A
marcha da insensatez
Se por “excesso de provas”, o Tribunal Superior Eleitoral deixou de condenar a chapa Dilma-Temer acusada de abuso do poder econômico na eleição de 2014, por que o Supremo Tribunal Federal não pode simplesmente mandar às favas a Constituição, permitindo a reeleição de Rodrigo Maia (DEM-RJ)) e de Davi Alcolumbre (DEM-AP) para o comando da Câmara e do Senado?
Em
maio de 2004, o presidente Lula quis expulsar do país Larry Rohter,
correspondente do New York Times, que dissera em reportagem que ele bebia além
de conta. Durante uma tensa reunião no Palácio do Planalto, um assessor de
Lula, com um exemplar da Constituição aberto na mão, apontou o artigo que
impedia a expulsão do jornalista. Lula respondeu de bate pronto:
–
Foda-se a Constituição.
À
época, este blog foi o único meio de comunicação que publicou a história.
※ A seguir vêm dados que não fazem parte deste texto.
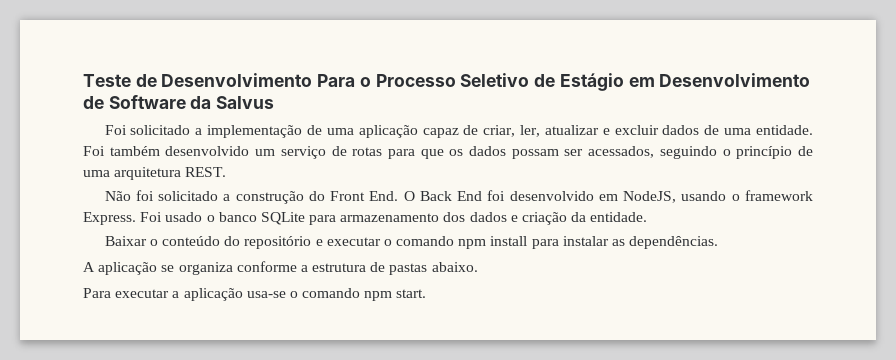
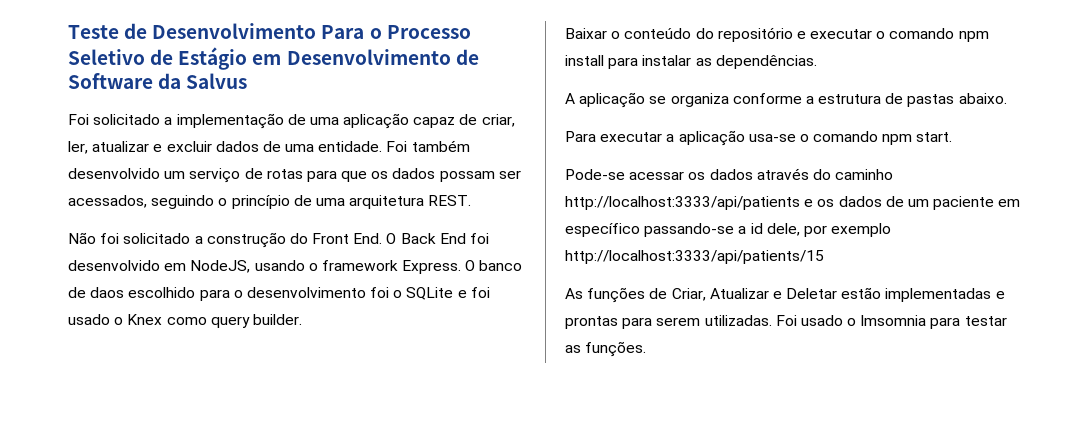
[140,212,648,225] Foi usado o banco SQLite para armazenamento dos dados e criação da entidade. -> [465,260,523,271] [68,287,490,301] [68,314,302,328] O banco de daos escolhido para o desenvolvimento foi o SQLite e foi usado o Knex como query builder.
(427, 293) none -> [565,168,894,180] [565,196,1021,210] [565,223,892,237] [565,250,824,264] [565,287,1005,303] [565,315,1007,329] [565,341,647,357] // Pode-se acessar os dados através do caminho http://localhost:3333/api/patients e os dados de um paciente em específico passando-se a id dele, por exemplo http://localhost:3333/api/patients/15 // As funções de Criar, Atualizar e Deletar estão implementadas e prontas para serem utilizadas. Foi usado o Imsomnia para testar as funções.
Editores-chefes de vários jornais me telefonaram perguntando se a informação
merecia crédito. Respondi que sim e lhes contei mais detalhes. Ela jamais foi
desmentida. Um amigo de Lula me disse que ele mandara o assessor se foder, não
a Constituição. Como não colou, desculpou-se: “Deixa pra lá”.
O
placar no Supremo estava até ontem à noite em 4 votos a favor da recondução de
Maia e Alcolumbre, um só a favor da recondução de Alcolumbre e dois contra.
Votaram a favor Gilmar Mendes, o relator da ação, Dias Toffoli, Alexandre de
Moraes e Ricardo Levandowisk. Só à favor da recondução de Alcolumbre, Kássio
Nunes. Contra, Marco Aurélio Mello e Cármen Lúcia.
Até o próximo dia 14, deverão votar Edson Fachin, Rosa Weber, Luís Roberto Barroso e Luiz Fux, o presidente do tribunal. Marco Aurélio, em seu voto, foi curto, grosso e acertou no alvo:
“A tese não é, para certos segmentos,
agradável, mas não ocupo, ou melhor, ninguém ocupa, neste tribunal, cadeira
voltada a relações públicas. A reeleição, em si, está na moda, mas não se pode
colocar em plano secundário o parágrafo 4 do artigo 57 da Constituição”.
O
parágrafo 4 do artigo 57 da Constituição afirma: “Cada uma das Casas
reunir-se-á em sessões preparatórias, a partir de 1º de fevereiro, no primeiro
ano da legislatura, para a posse de seus membros e eleição das respectivas
Mesas, para mandato de 2 (dois) anos, vedada a recondução para o mesmo cargo na
eleição imediatamente subsequente”. Mais claro impossível.
O
Supremo usurpa o papel do legislador quando se mete em fazer política e se
afasta do seu que é o de aplicar as leis com correção. Por mais malabarismos
que façam, argumentos delirantes que apresentem e citações que ilustrem seus
raciocínios, os ministros não vão conseguir disfarçar que nesse caso preferiram
de fato despir a toga para exercer um poder que não lhes compete.
Valem-se
– quem sabe? – do que o tribuno Ruy Barbosa, em sessão do Senado no início do
século passado, disse para o colega Pinheiro Machado que se insurgira contra
uma decisão do Supremo:
“Em
todas as organizações, políticas ou judiciais, há sempre uma autoridade extrema
para errar em último lugar. O Supremo Tribunal Federal, não sendo infalível,
pode errar. Mas a alguém deve ficar o direito de errar por último, a alguém
deve ficar o direito de decidir por último, de dizer alguma coisa que deva ser
considerada como erro ou como verdade.”
Sim, o Supremo tem direito a errar por último. Mas não quando o erro é clamoroso e só não o enxerga quem deliberadamente se finge de cego.